**Record excerpts**
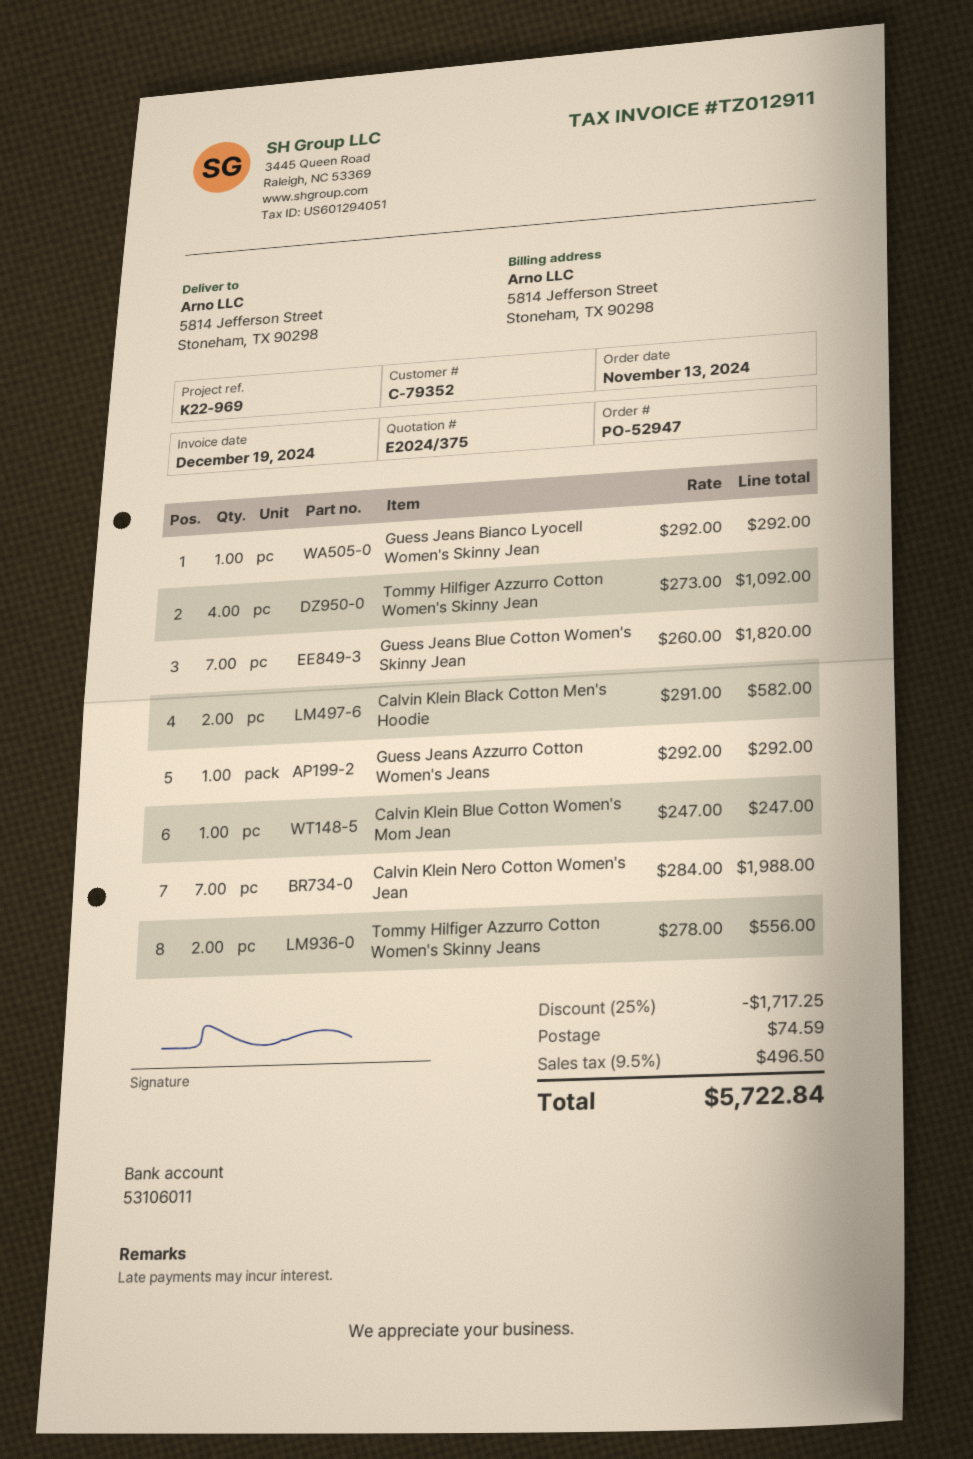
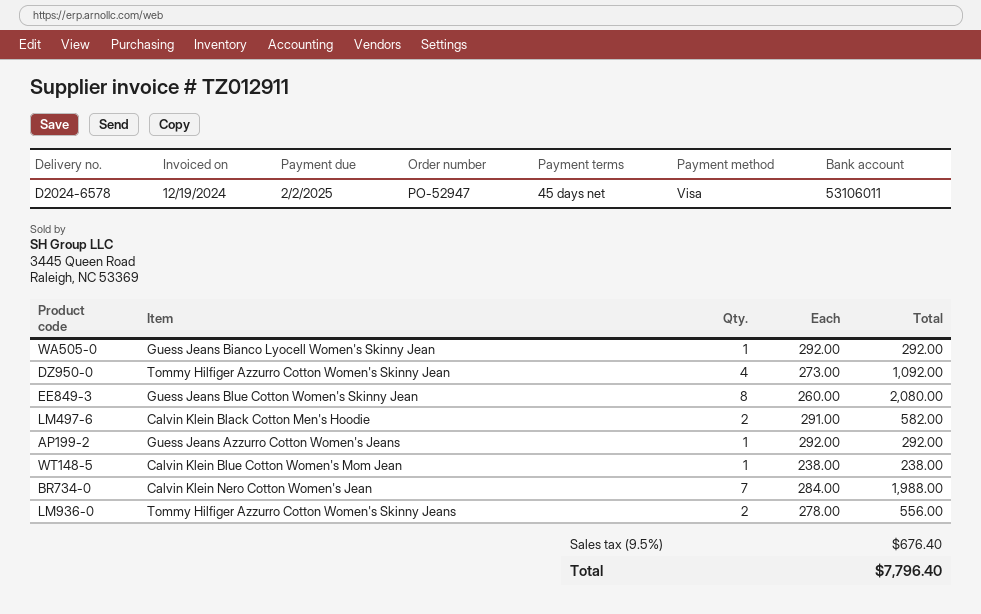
Guess Jeans Blue Cotton Women's Skinny Jean: 7 x 260.00 = 1820.00 -> 8 x 260.00 = 2080.00
Calvin Klein Blue Cotton Women's Mom Jean: 1 x 247.00 = 247.00 -> 1 x 238.00 = 238.00
discount: 25% = 1717.25 -> none
shipping: 74.59 -> none
tax: 9.5% = 496.50 -> 9.5% = 676.40
total: 5722.84 -> 7796.40

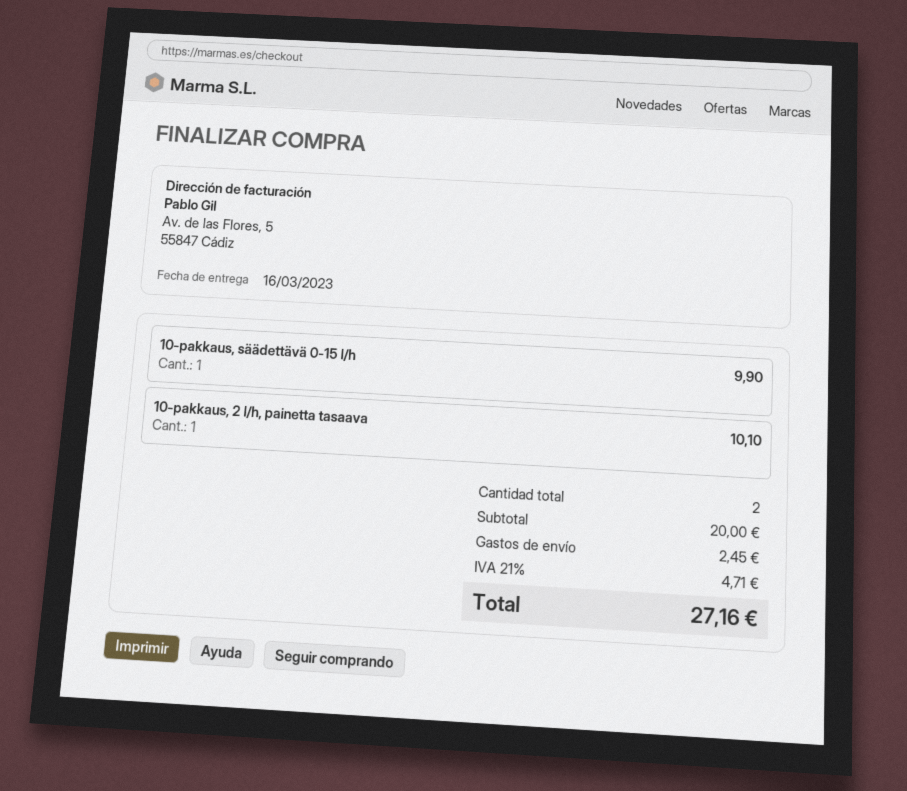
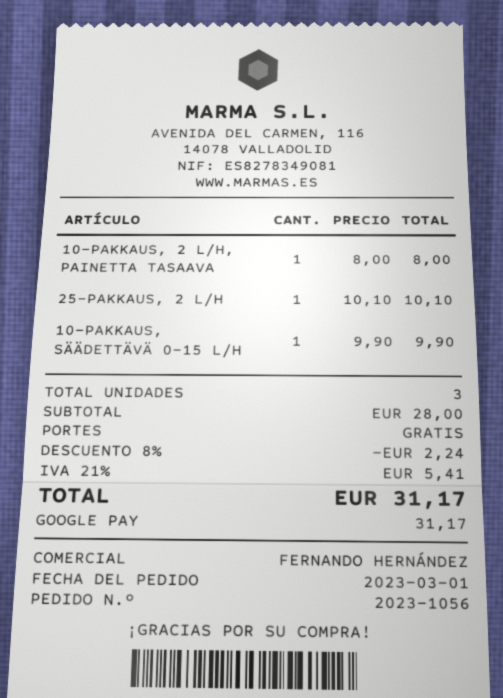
10-pakkaus, 2 l/h, painetta tasaava: 1 for 10.10 -> 1 for 8.00
25-PAKKAUS, 2 L/H: none -> 1 for 10.10
total quantity: 2 -> 3
subtotal: 20.00 -> 28.00
discount: none -> 8% = 2.24
shipping: 2.45 -> 0.00
tax: 21% = 4.71 -> 21% = 5.41
total: 27.16 -> 31.17

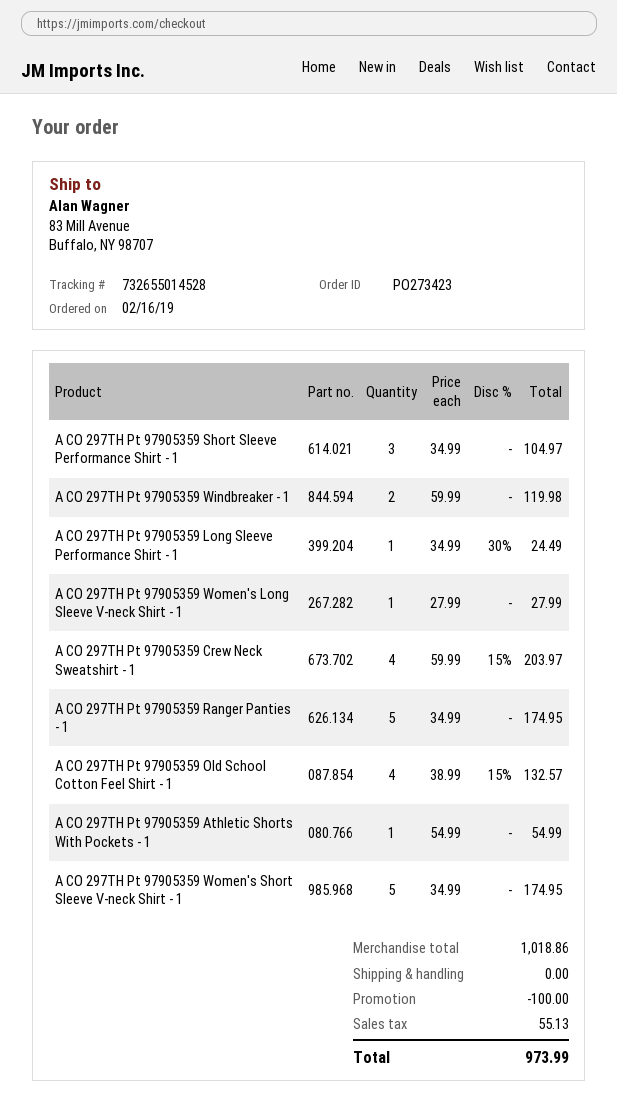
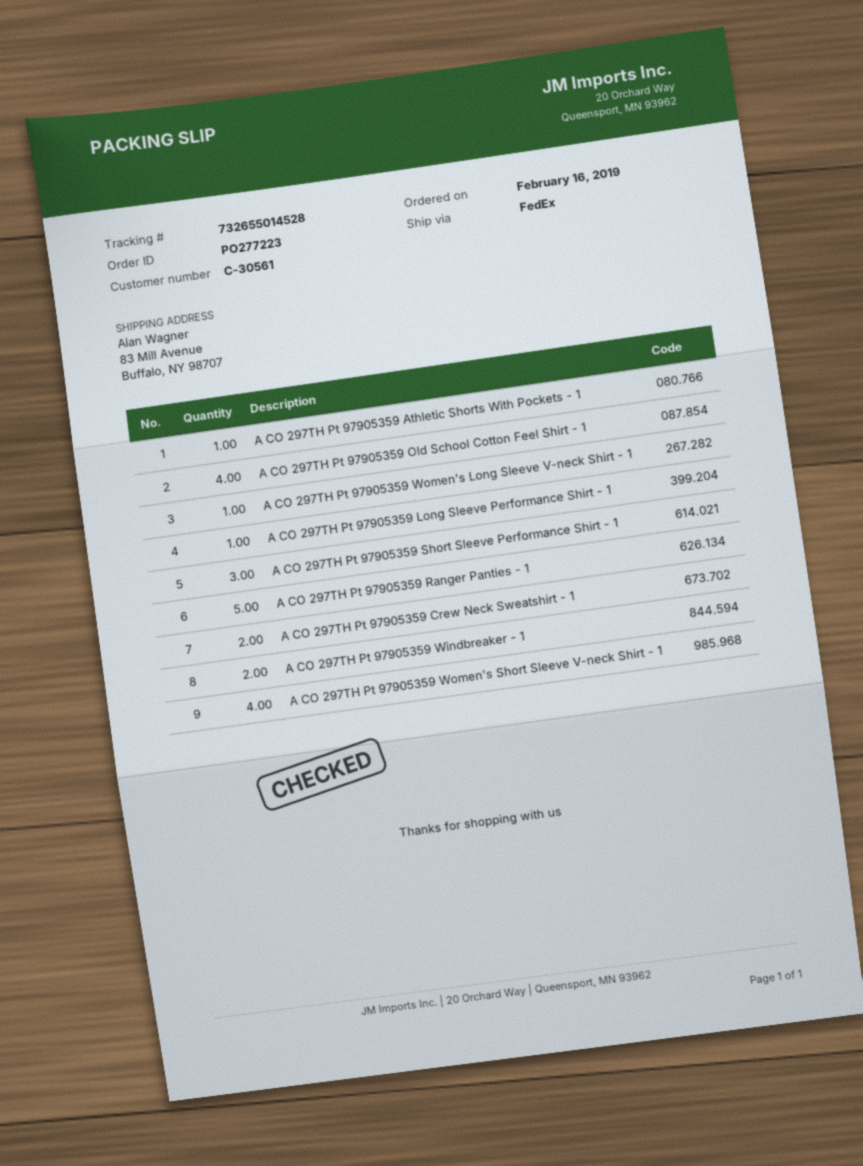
order number: PO273423 -> PO277223
A CO 297TH Pt 97905359 Crew Neck Sweatshirt - 1: 4 -> 2
A CO 297TH Pt 97905359 Women's Short Sleeve V-neck Shirt - 1: 5 -> 4

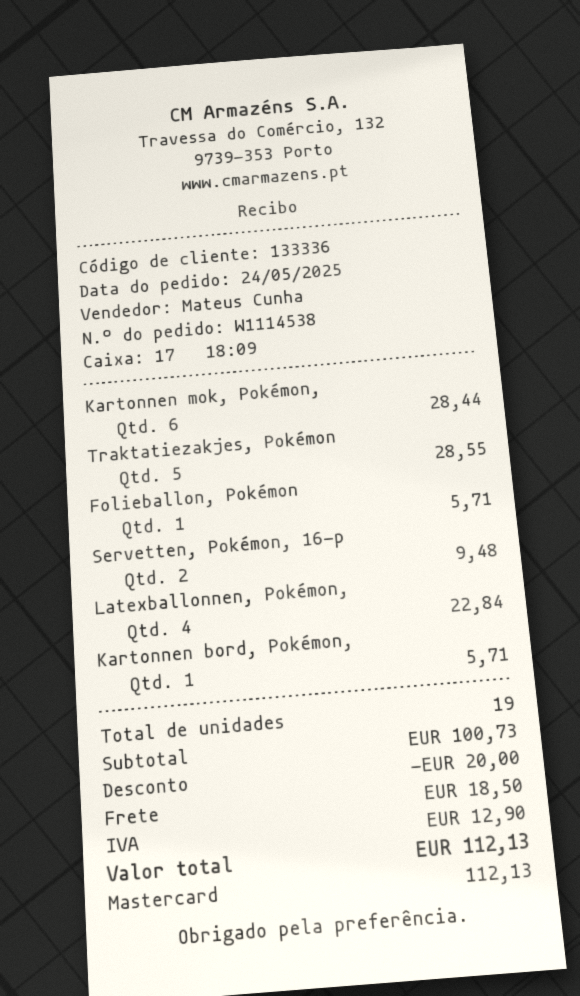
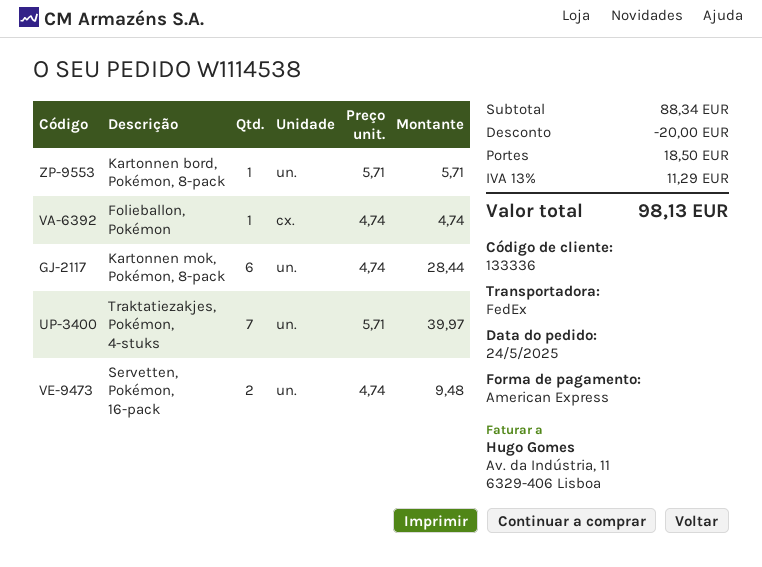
payment method: Mastercard -> American Express
Traktatiezakjes, Pokémon: 5 for 28.55 -> 7 for 39.97
Folieballon, Pokémon: 1 for 5.71 -> 1 for 4.74
Latexballonnen, Pokémon,: 4 for 22.84 -> none
subtotal: 100.73 -> 88.34
tax: 12.90 -> 11.29
total: 112.13 -> 98.13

**What this task involves**
Print every entry exactly as written, without the pictures.

**Answer section**
Guess Jeans Blue Cotton Women's Skinny Jean: 7 x 260.00 = 1820.00 -> 8 x 260.00 = 2080.00
Calvin Klein Blue Cotton Women's Mom Jean: 1 x 247.00 = 247.00 -> 1 x 238.00 = 238.00
discount: 25% = 1717.25 -> none
shipping: 74.59 -> none
tax: 9.5% = 496.50 -> 9.5% = 676.40
total: 5722.84 -> 7796.40

10-pakkaus, 2 l/h, painetta tasaava: 1 for 10.10 -> 1 for 8.00
25-PAKKAUS, 2 L/H: none -> 1 for 10.10
total quantity: 2 -> 3
subtotal: 20.00 -> 28.00
discount: none -> 8% = 2.24
shipping: 2.45 -> 0.00
tax: 21% = 4.71 -> 21% = 5.41
total: 27.16 -> 31.17

order number: PO273423 -> PO277223
A CO 297TH Pt 97905359 Crew Neck Sweatshirt - 1: 4 -> 2
A CO 297TH Pt 97905359 Women's Short Sleeve V-neck Shirt - 1: 5 -> 4

payment method: Mastercard -> American Express
Traktatiezakjes, Pokémon: 5 for 28.55 -> 7 for 39.97
Folieballon, Pokémon: 1 for 5.71 -> 1 for 4.74
Latexballonnen, Pokémon,: 4 for 22.84 -> none
subtotal: 100.73 -> 88.34
tax: 12.90 -> 11.29
total: 112.13 -> 98.13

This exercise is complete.